2. Plaintiffs retaliation claim against Defendant Timpe is DISMISSED WITH PREJUDICE.
Dismissal of Plaintiffs First Amendment Retaliation claim against Defendant Timpe fails because the isolated denial of exercise privileges is not an action that was “sufficient to deter a person of ordinary firmness from exercising his rights protected by the First and Fourteenth Amendments.” (Doc. 30 at 17 (citing Burgos v. Canino, 358 Fed.Appx. 302,307 (3d Cir. 2009)).) With this basis for dismissal, leave to amend would be futile.

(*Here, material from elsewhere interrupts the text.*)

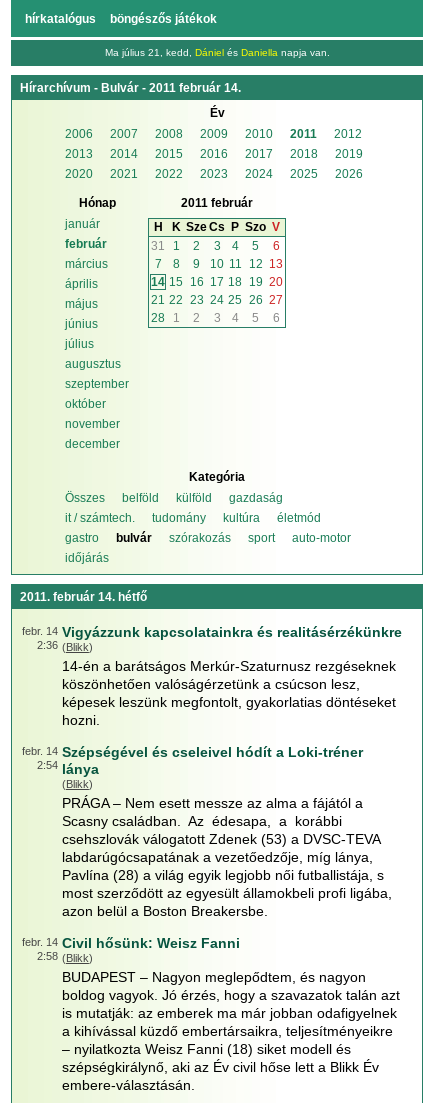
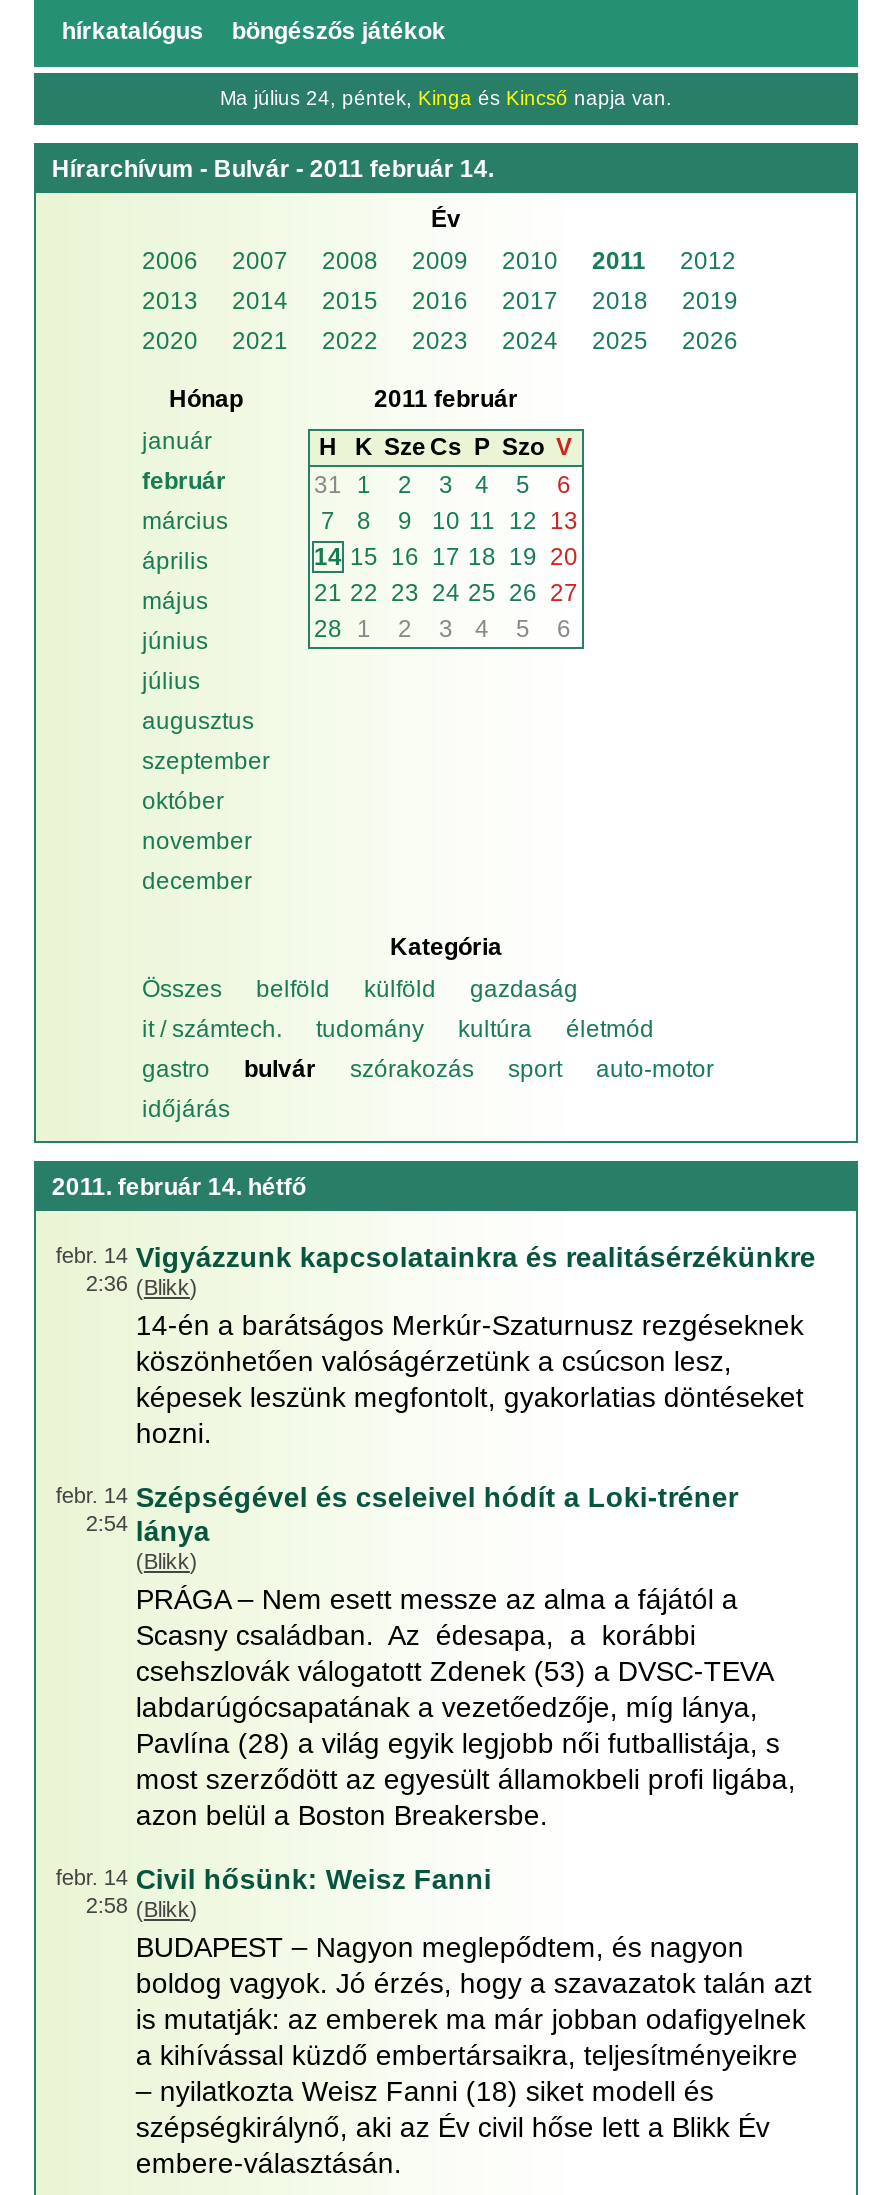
- Ma július 21, kedd, Dániel és Daniella napja van.
+ Ma július 24, péntek, Kinga és Kincső napja van.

3. Plaintiffs conspiracy claim is DISMISSED WITHOUT PREJUDICE.
Plaintiff's Amended Complaint (Doc. 7) does not satisfy the pleading requirements for a conspiracy claim. (See Doc. 30 at 20.) However, the Court cannot say with certainty that amendment of this claim would be futile, particularly since Defendants' futility assertion is based on the premise that Plaintiff did not suffer a deprivation of his constitutional rights (Doc. 22 at 6-7) and the Court has concluded that he has stated a plausible claim for First and Fourteenth Amendment violations.
4. Plaintiffs Procedural Due Process claim against Defendant Ritchey and First Amendment Retaliation claim against Defendant Ritchey and Defendant Doe go forward.
Plaintiff names John Doe as a Defendant in this case and lists him as a Defendant in his First Amendment retaliation and conspiracy claims. (See Doc. 7 at 5.) Moving Defendants note that Defendant John Doe remains unidentified and is thus not represented by counsel representing Timpe and Ritchey. (Doc. 22 at 1 n.1.)
5. Plaintiff may file an amended complaint consistent with this Order within twenty-eight (28) days of the date of this Order.
6. The above-captioned action is remanded to Magistrate Judge Carlson for further pretrial handling.